In August 2016, I did a several weeks long sailing trip in ice-cold Arctic Greenland. Here's a day-by-day summary.


Sailing among icebergs in Greenland. View from deck.

10/8 2016: Started the sailing adventure in Nerlerit Inaat. The anchoring just outside of the Constable Airstrip was hit by a swell and therefore not so comfortable, so we set off right away. We sailed towards the little village of Ittoqqortoormiit, it had a protected anchorage and a possibility to provision. I had sailed on s/y Mae West with André before, both to Svalbard and between Faeroe Islands and Iceland - but this time, there were new crew. My friend Eva from Norway was already on board, was very happy to see her. Then there were Robert, Lia, and Hannie from Holland, new acquaintances for me.

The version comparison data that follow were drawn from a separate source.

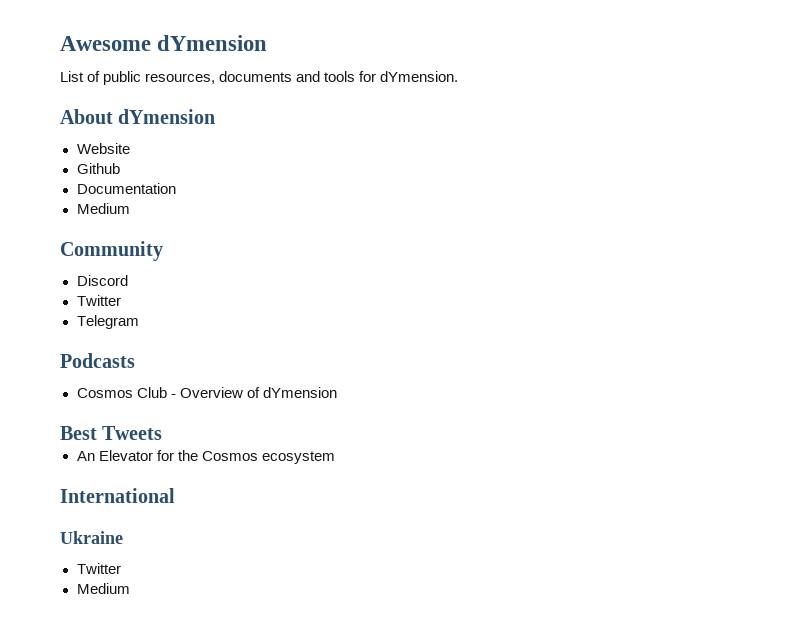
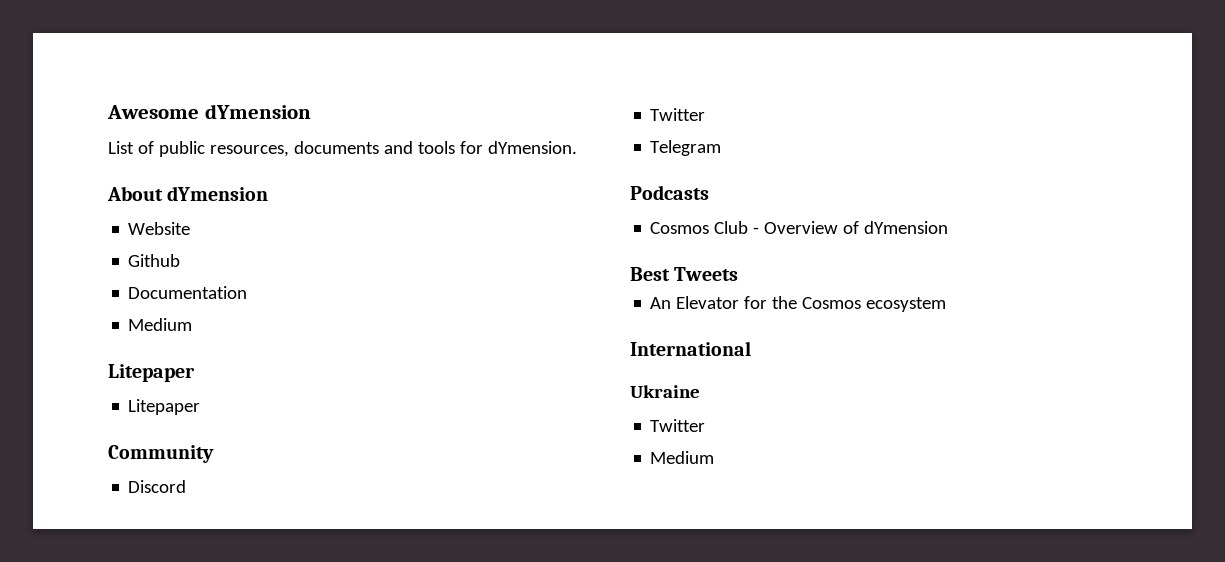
(130, 208) none -> [108,364,195,382] [128,399,201,415] // Litepaper // Litepaper

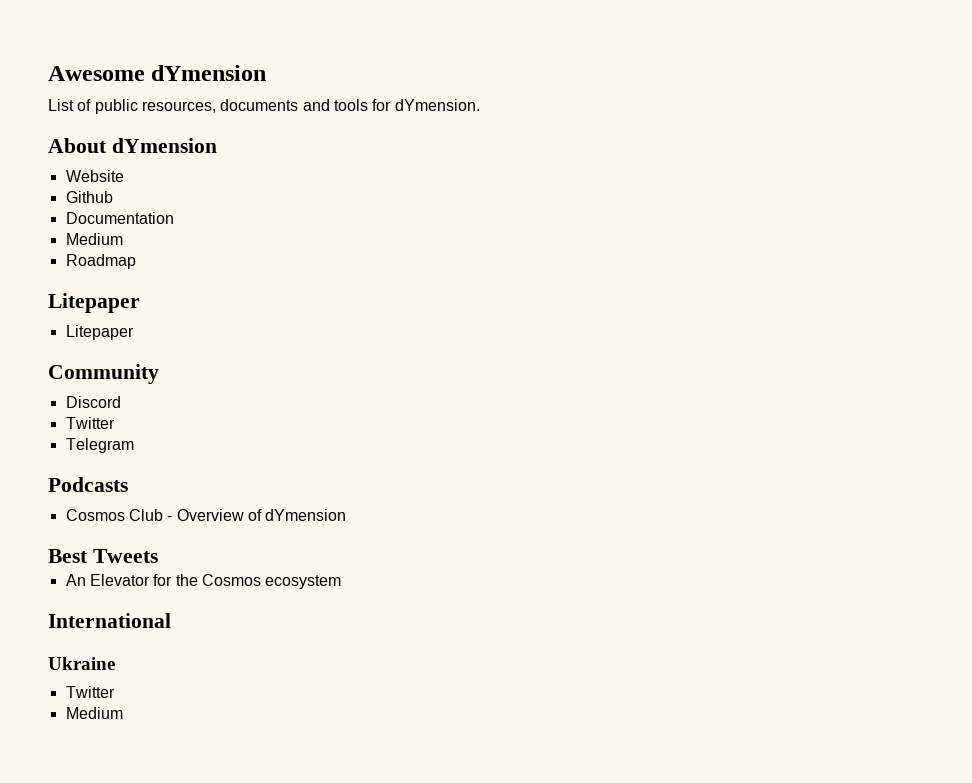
(193, 324) none -> [65,254,136,269] // Roadmap

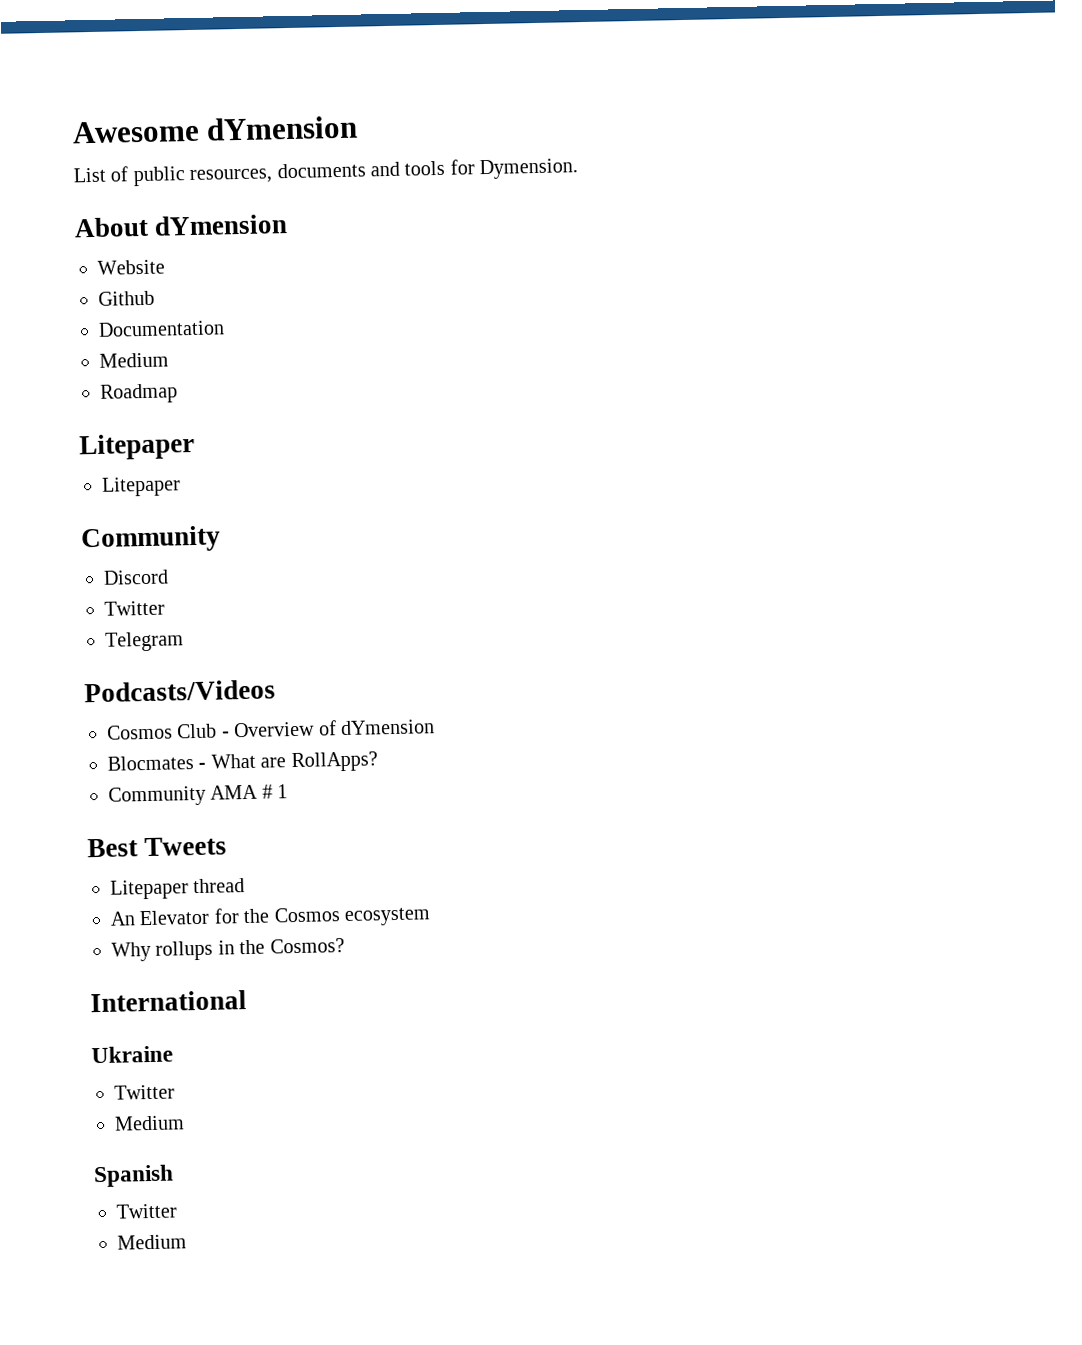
[394,99,480,111] dYmension. -> [479,158,579,180] Dymension.
[48,477,128,492] Podcasts -> [84,679,276,703] Podcasts/Videos
(347, 515) none -> [107,751,378,773] [108,784,289,807] // Blocmates - What are RollApps? // Community AMA # 1
(158, 556) none -> [110,878,246,900] // Litepaper thread
(342, 582) none -> [111,938,345,962] // Why rollups in the Cosmos?
(123, 713) none -> [93,1164,174,1188] [116,1203,177,1219] [117,1234,187,1250] // Spanish // Twitter // Medium

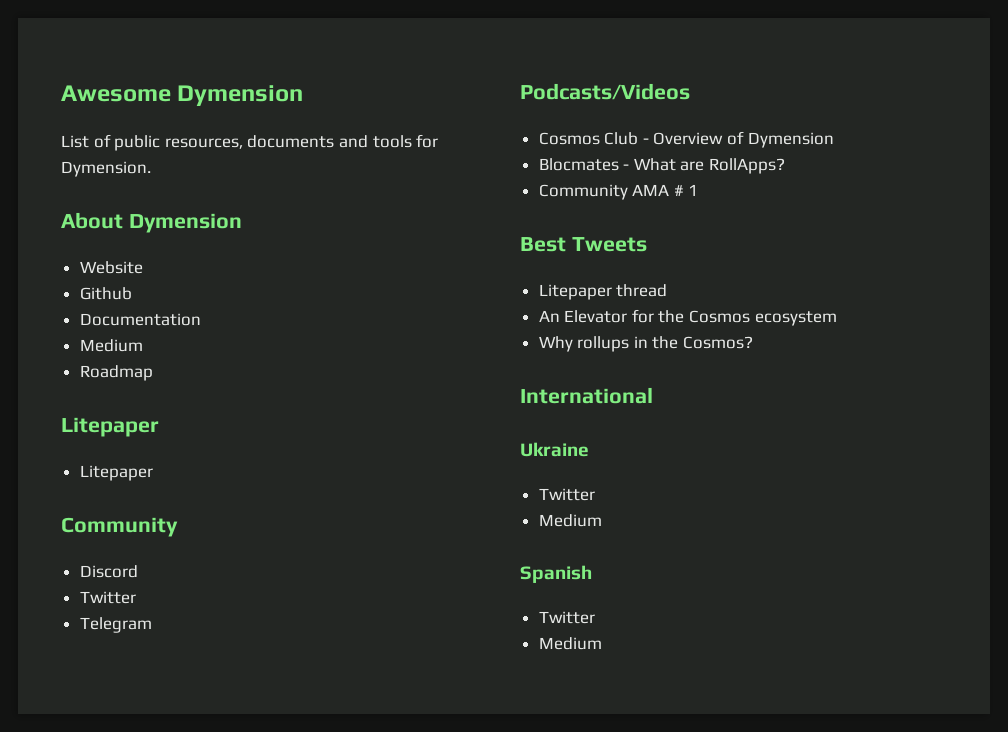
[206,115,359,141] dYmension -> [177,85,304,106] Dymension
[154,214,289,236] dYmension -> [128,213,242,233] Dymension
[340,719,435,736] dYmension -> [747,132,834,148] Dymension

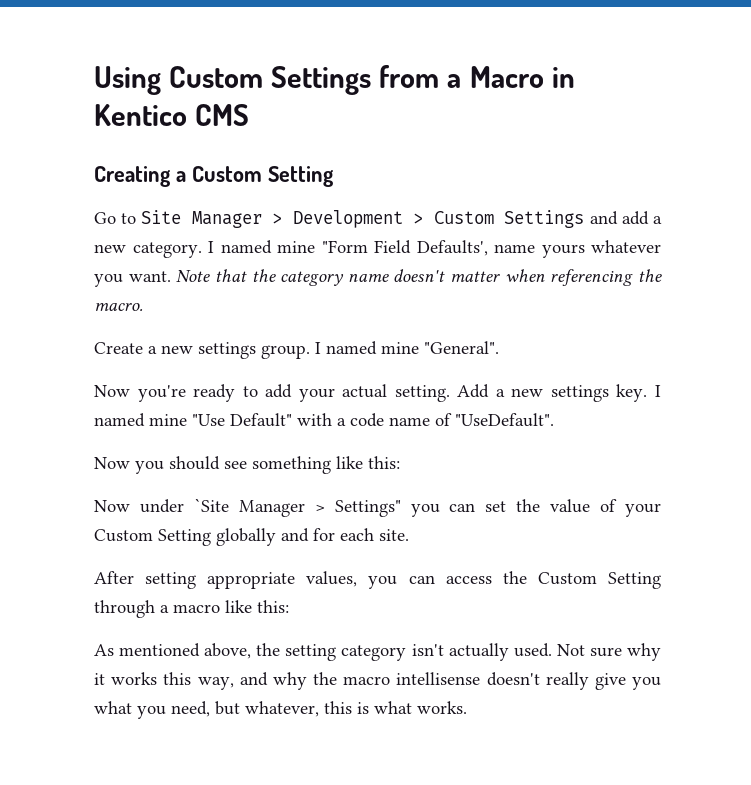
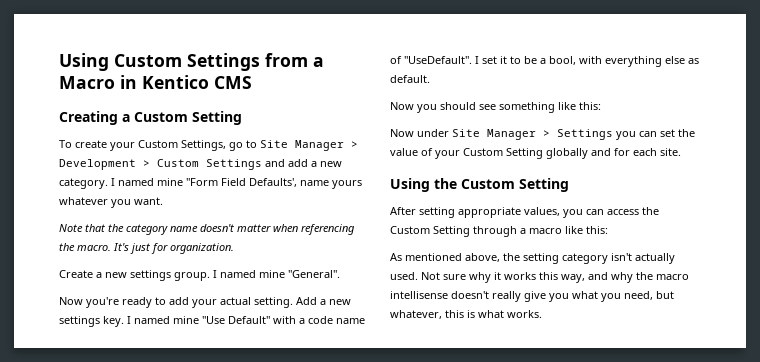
[94,212,116,224] Go -> [59,140,243,151] To create your Custom Settings, go
(171, 276) none -> (163, 201) //
(143, 307) none -> [113,243,234,254] It's just for organization.
(554, 420) none -> [475,56,699,67] [390,75,430,83] I set it to be a bool, with everything else as default.
[193,498,401,517] `Site Manager > Settings" -> [452,129,613,140] Site Manager > Settings
(409, 535) none -> [390,178,569,192] // Using the Custom Setting

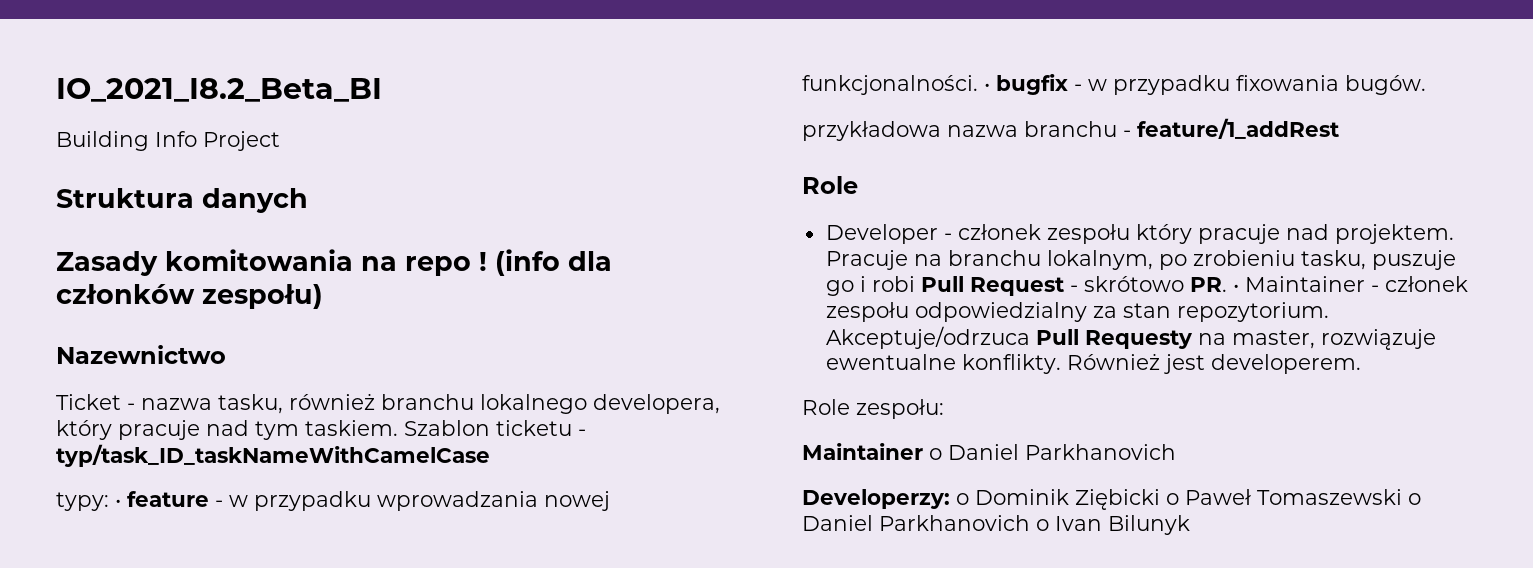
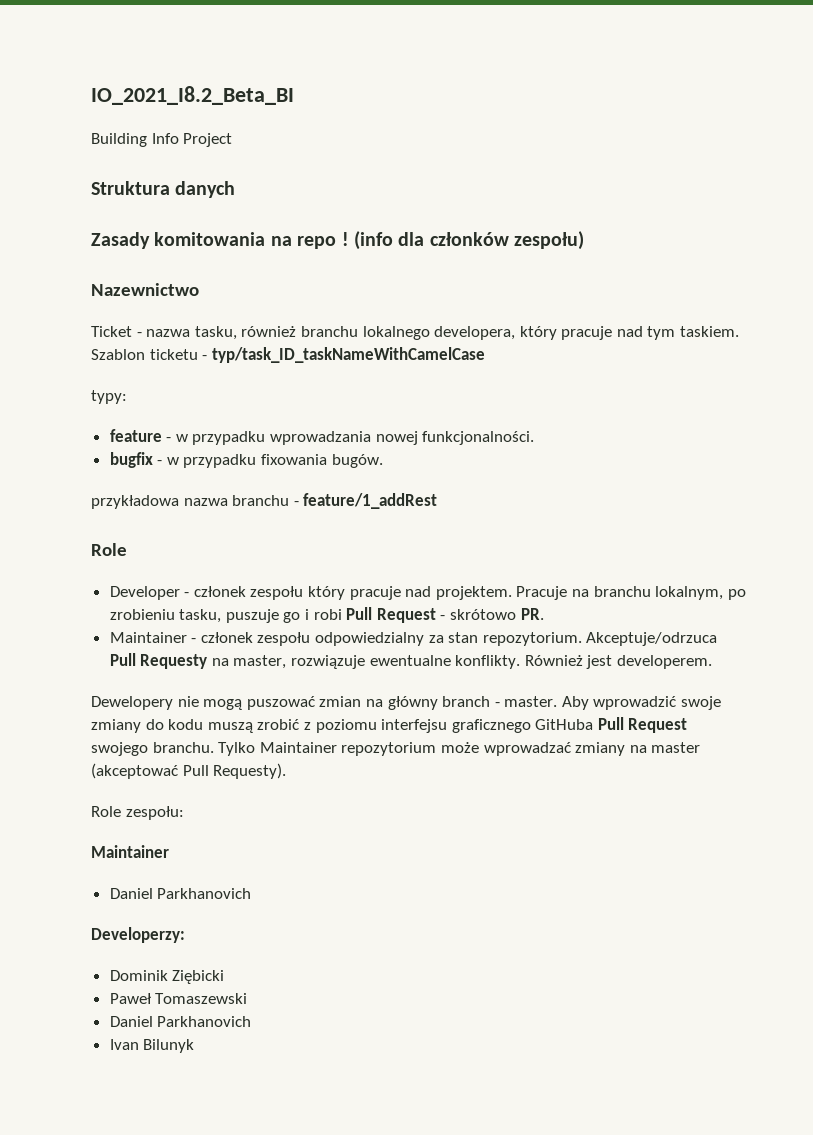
[115,499,121,507] • -> (127, 397) //
[984,83,990,91] • -> (535, 438) //
[1232,284,1239,292] • -> (544, 614) //
(1361, 364) none -> [91,696,722,710] [91,717,688,733] [91,742,701,756] [91,763,287,779] // Dewelopery nie mogą puszować zmian na główny branch - master. Aby wprowadzić swoje zmiany do kodu muszą zrobić z poziomu interfejsu graficznego GitHuba Pull Request swojego branchu. Tylko Maintainer repozytorium może wprowadzać zmiany na master (akceptować Pull Requesty).
[929,448,942,460] o -> (169, 851) //
[956,493,969,505] o -> (185, 935) //
[1166,493,1179,505] o -> (225, 977) //
[1408,493,1421,505] [802,515,1049,531] o Daniel Parkhanovich o -> [109,1016,252,1027] // Daniel Parkhanovich //

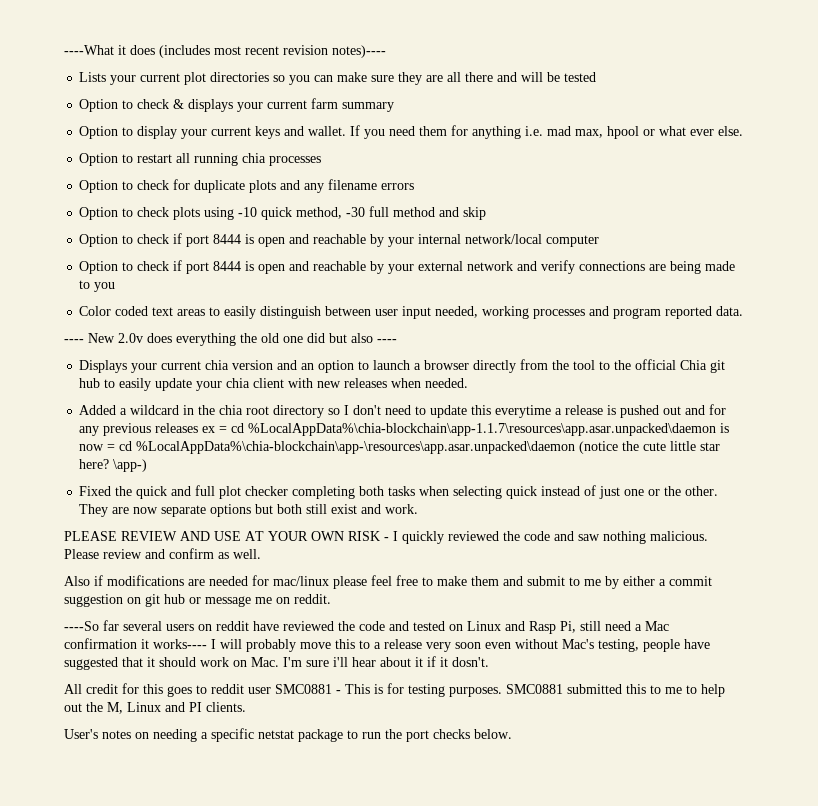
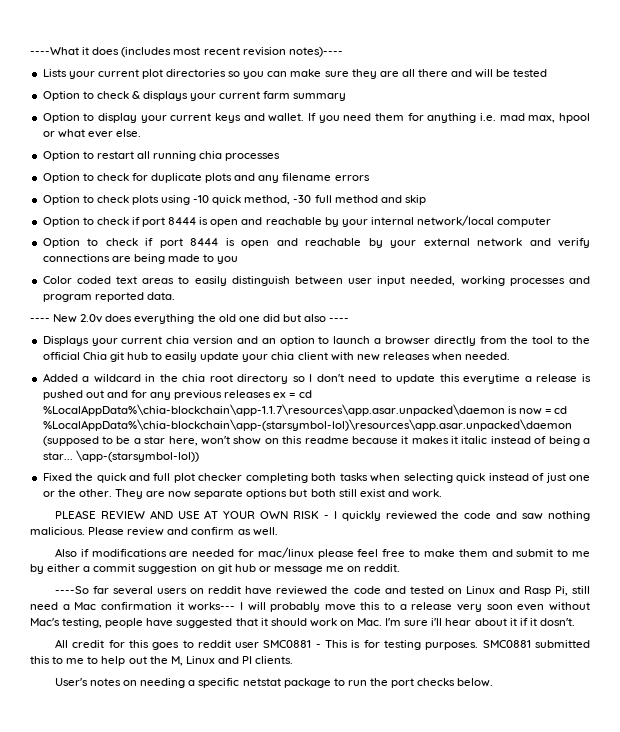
[136,441,721,454] [79,459,148,472] %LocalAppData%\chia-blockchain\app-\resources\app.asar.unpacked\daemon (notice the cute little star here? \app-) -> [42,419,572,431] [42,436,591,446] [42,450,199,462] %LocalAppData%\chia-blockchain\app-(starsymbol-lol)\resources\app.asar.unpacked\daemon (supposed to be a star here, won't show on this readme because it makes it italic instead of being a star... \app-(starsymbol-lol))
[153,639,207,649] works---- -> [188,602,236,611] works---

11/8 We arrived early morning, and stayed in "Itto" for one day. I had time to buy a nice rifle and some ammo, in order to protect myself and the group from polar bears when we are out hiking or mountaineering.



In my cabin with the brand new rifle

12/8: left Ittoqqortoormiit. The wind was on our nose, so we were tacking all day and night to leave Scoresby Sund. Huge whales were diving up and down around the boat, and continued to do that outside any major fjord we passed.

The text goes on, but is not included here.